■ Data listing:
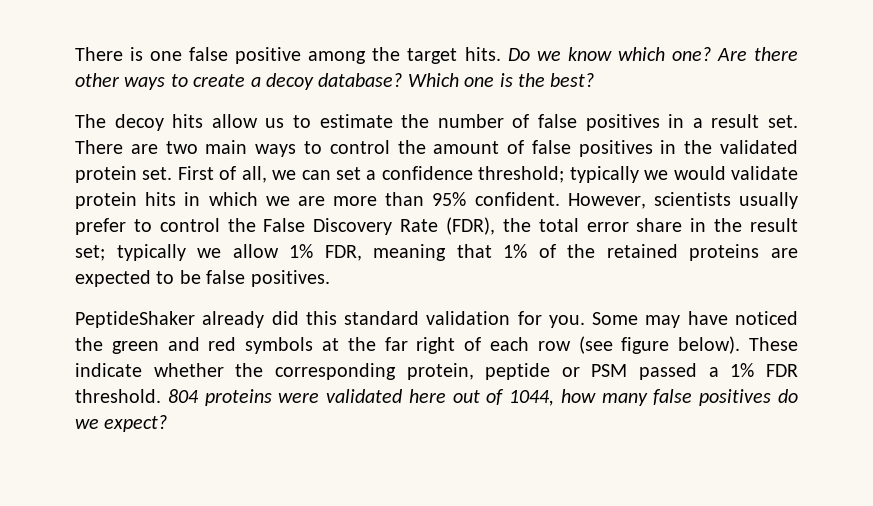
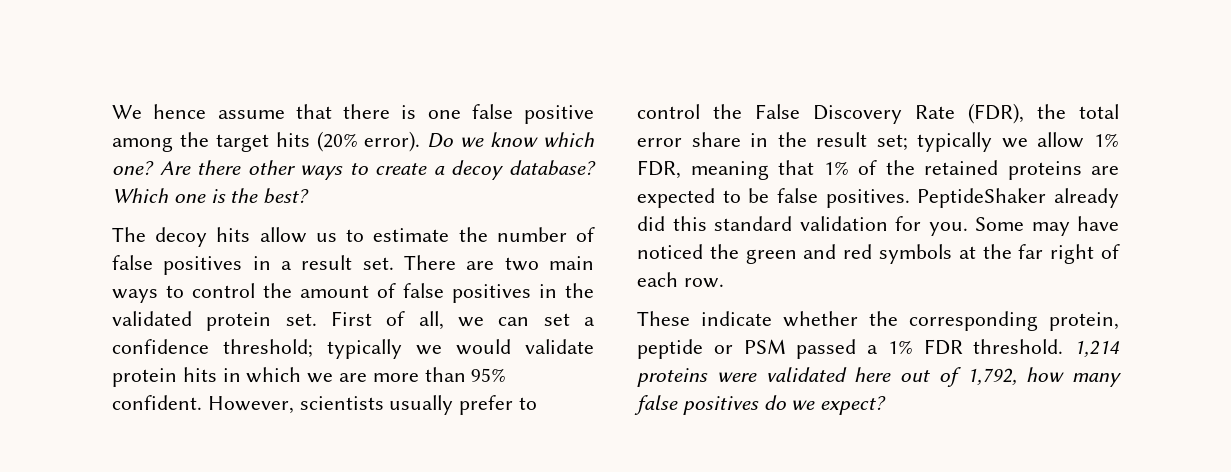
- There is one false positive among the target hits.
+ We hence assume that there is one false positive among the target hits (20% error).
- However, scientists usually prefer to control the False Discovery Rate (FDR), the total error share in the result set; typically we allow 1% FDR, meaning that 1% of the retained proteins are expected to be false positives.
- PeptideShaker already did this standard validation for you.
+ However, scientists usually prefer to control the False Discovery Rate (FDR), the total error share in the result set; typically we allow 1% FDR, meaning that 1% of the retained proteins are expected to be false positives. PeptideShaker already did this standard validation for you.
- Some may have noticed the green and red symbols at the far right of each row (see figure below). These indicate whether the corresponding protein, peptide or PSM passed a 1% FDR threshold.
+ Some may have noticed the green and red symbols at the far right of each row.
+ These indicate whether the corresponding protein, peptide or PSM passed a 1% FDR threshold.
- 804 proteins were validated here out of 1044, how many false positives do we expect?
+ 1,214 proteins were validated here out of 1,792, how many false positives do we expect?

■ What you should do: Through the last line of the entries above, beginning at the line containing "false positives. PeptideShaker", transcribe each line exactly, both ends included and nothing more.

■ Response below:
+ However, scientists usually prefer to control the False Discovery Rate (FDR), the total error share in the result set; typically we allow 1% FDR, meaning that 1% of the retained proteins are expected to be false positives. PeptideShaker already did this standard validation for you.
- Some may have noticed the green and red symbols at the far right of each row (see figure below). These indicate whether the corresponding protein, peptide or PSM passed a 1% FDR threshold.
+ Some may have noticed the green and red symbols at the far right of each row.
+ These indicate whether the corresponding protein, peptide or PSM passed a 1% FDR threshold.
- 804 proteins were validated here out of 1044, how many false positives do we expect?
+ 1,214 proteins were validated here out of 1,792, how many false positives do we expect?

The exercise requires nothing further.